The Toronto Star tries to clear up some of the confusion surrounding the collapse of Ritchie’s auction house. It now emerges that the central issue is C$1m that owner Ira Hopmeyer took out of the business while trying to sell his interest in Ritchie’s to Stephen Ranger who ran the business on a day-to-day basis. Ranger quit in frustration and Hopmeyer seems to have laid everyone off, though now he denies giving the instructions. Meanwhile, Sotheby’s has had to shell out C$750,000 to cover the consignors. The Star gives us a description of Hopmeyer and his dispute with Ranger:
He is fast-moving, sleek. Yet he also seems wary, whether by nature or long experience in the auction business, more precisely the less-than-genteel business of salvage and industrial auctions, selling off the remaining morsels of distressed or defunct companies.

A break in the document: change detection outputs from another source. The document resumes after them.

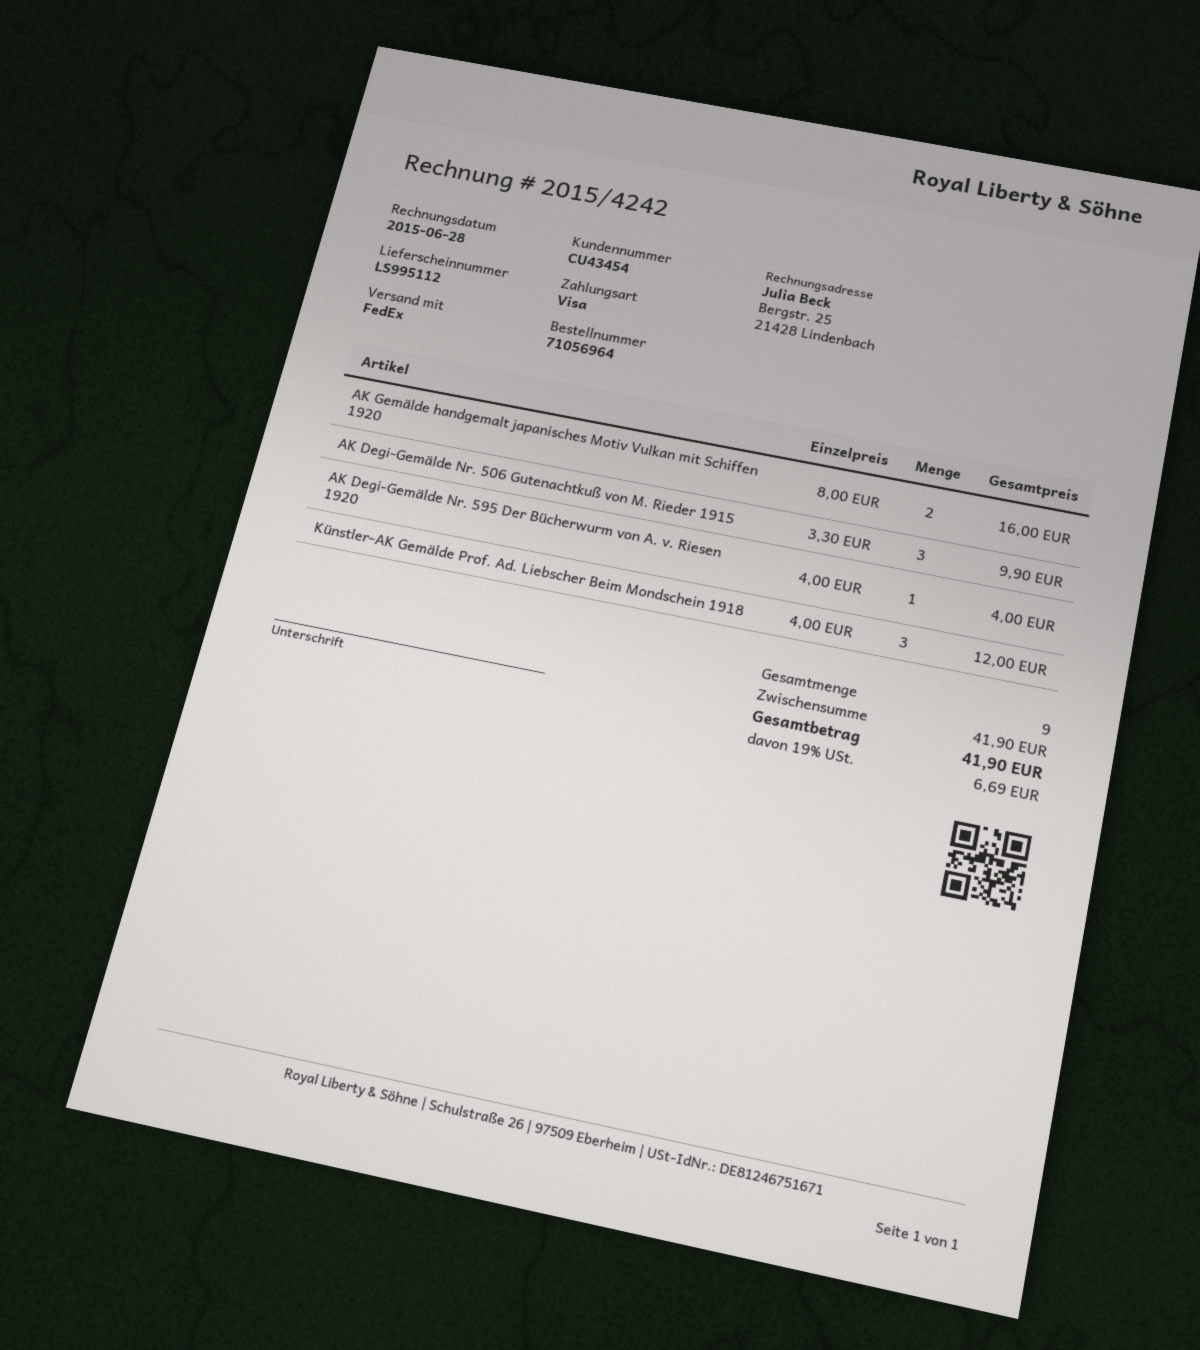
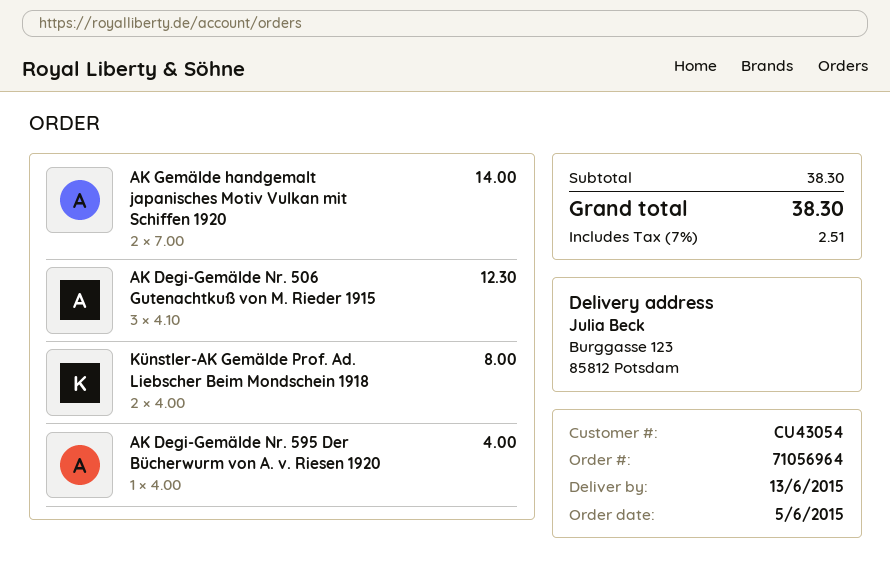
customer number: CU43454 -> CU43054
AK Gemälde handgemalt japanisches Motiv Vulkan mit Schiffen 1920: 2 x 8.00 = 16.00 -> 2 x 7.00 = 14.00
AK Degi-Gemälde Nr. 506 Gutenachtkuß von M. Rieder 1915: 3 x 3.30 = 9.90 -> 3 x 4.10 = 12.30
Künstler-AK Gemälde Prof. Ad. Liebscher Beim Mondschein 1918: 3 x 4.00 = 12.00 -> 2 x 4.00 = 8.00
subtotal: 41.90 -> 38.30
tax: 19% = 6.69 -> 7% = 2.51
total: 41.90 -> 38.30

Pre-Ritchies, he was the third generation in that line of work via the family’s Continental Salvage, which Hopmeyer and his late brother ran out of the old Lipton’s Tea building near St. Lawrence Market until they sold the business in the 1980s. […]
By the end of July, Ranger had relinquished his shares and resigned. The entire staff was laid off, though even this event had a surreal quality. Hopmeyer has insisted he was blindsided by the layoffs, and is now mopping up the mess left by management. Yet Fraser Elliott, who issued the layoff notices, says he did so at Hopmeyer’s behest. “He gave me verbal instructions.” […]
Still, Ritchies had been marginally profitable most years, Ranger says. “It’s a very difficult business to make money in. You hear about record prices all the time. The reality is, we handle 10,000 to 20,000 objects a year that sell for under $500.”